The paper from Brookings is calling on the DOL to do more. Specifically, the authors want safe harbor rules, designed to protect sponsors, reformed.
In their paper, they recall the failure of Executive Life in the early 1990s, which left many defined benefit plans that held annuities issued by the insurer at risk. Policymakers responded by placing strict fiduciary standards on sponsors with respect to how they choose insurance companies.
In 2008, the Department of Labor sought to clarify regulations for annuities in defined contribution plans, creating a safe harbor checklist that protects sponsors from liability.
But some of those requirements for safe harbor are unspecific, and unrealistic, and place so much analytical burden on employers that the employers ultimately are deterred from including longevity annuities in plan menus, according to the Brookings paper.
One provision, for example, says employers must conclude "at the time of selection that the annuity provider is financially able to make all future payments under the annuity contract."

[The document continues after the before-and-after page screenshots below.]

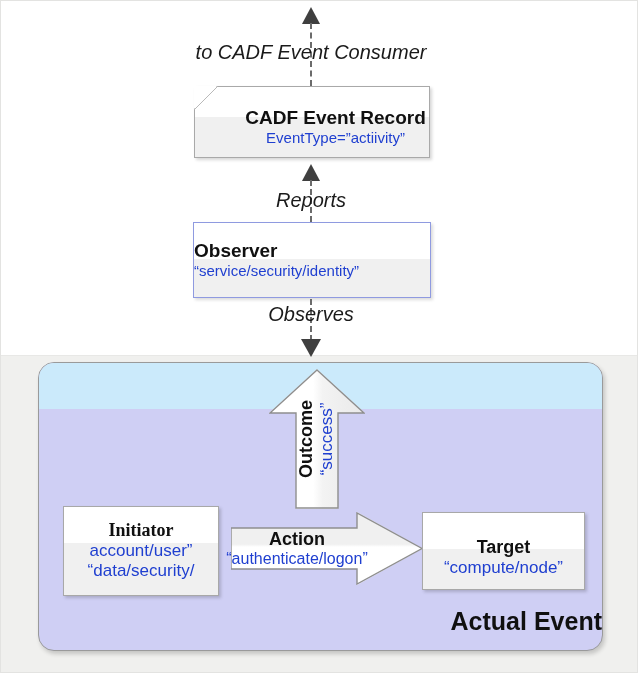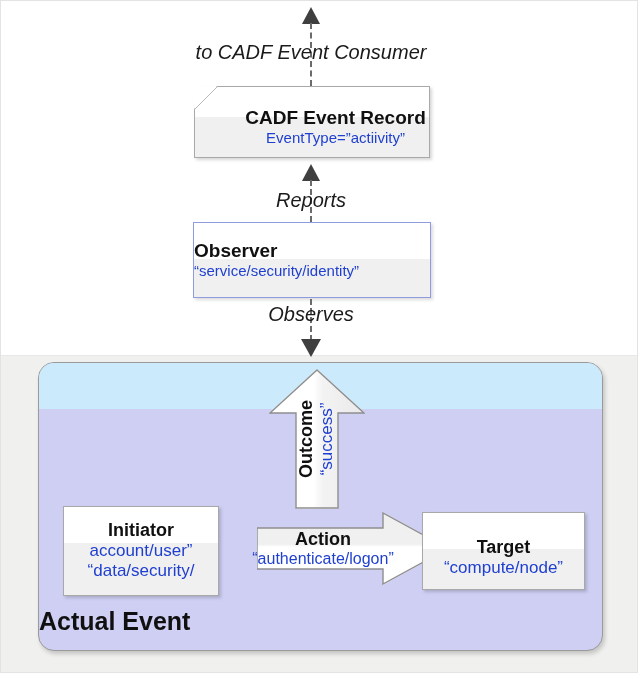"Initiator" #initiator-box .title-line { font-family: none -> Liberation Serif, serif }
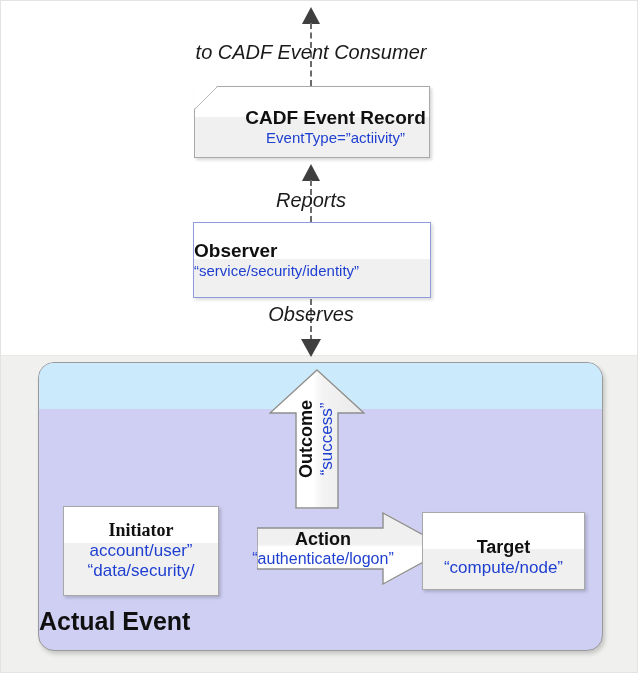"Action" .action-arrow { margin-left: 26px -> none }
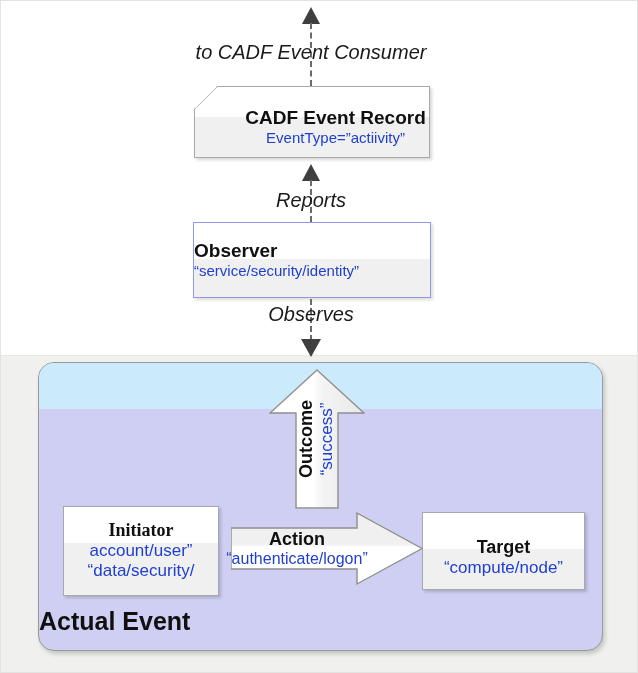"Actual Event" .event-label { text-align: left -> right }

"It is widely believed that, for many employers, the analytical burden combined with the threat of legal action in the event of being accused of a violation is a sufficient disincentive to prevent them from offering an annuity option," write Abraham and Harris.
The paper addresses other barriers to developing a stronger longevity annuity market, from educating consumers on the real risk of outliving their savings, to incentivizing insurance companies to develop more options.
The authors are clear that longevity annuities can help better prepare for adequate retirement planning, but not if the DOL doesn't address existing safe harbor rules.
"Ultimately, it seems unreasonable to ask plan sponsors, especially small employers, to independently verify the financial soundness of a life insurance company," they write.
"Clearly, the role of fiduciary is important and worth safeguarding, but a safe harbor that effectively prevents most retirement plan participants from having an annuity option goes too far."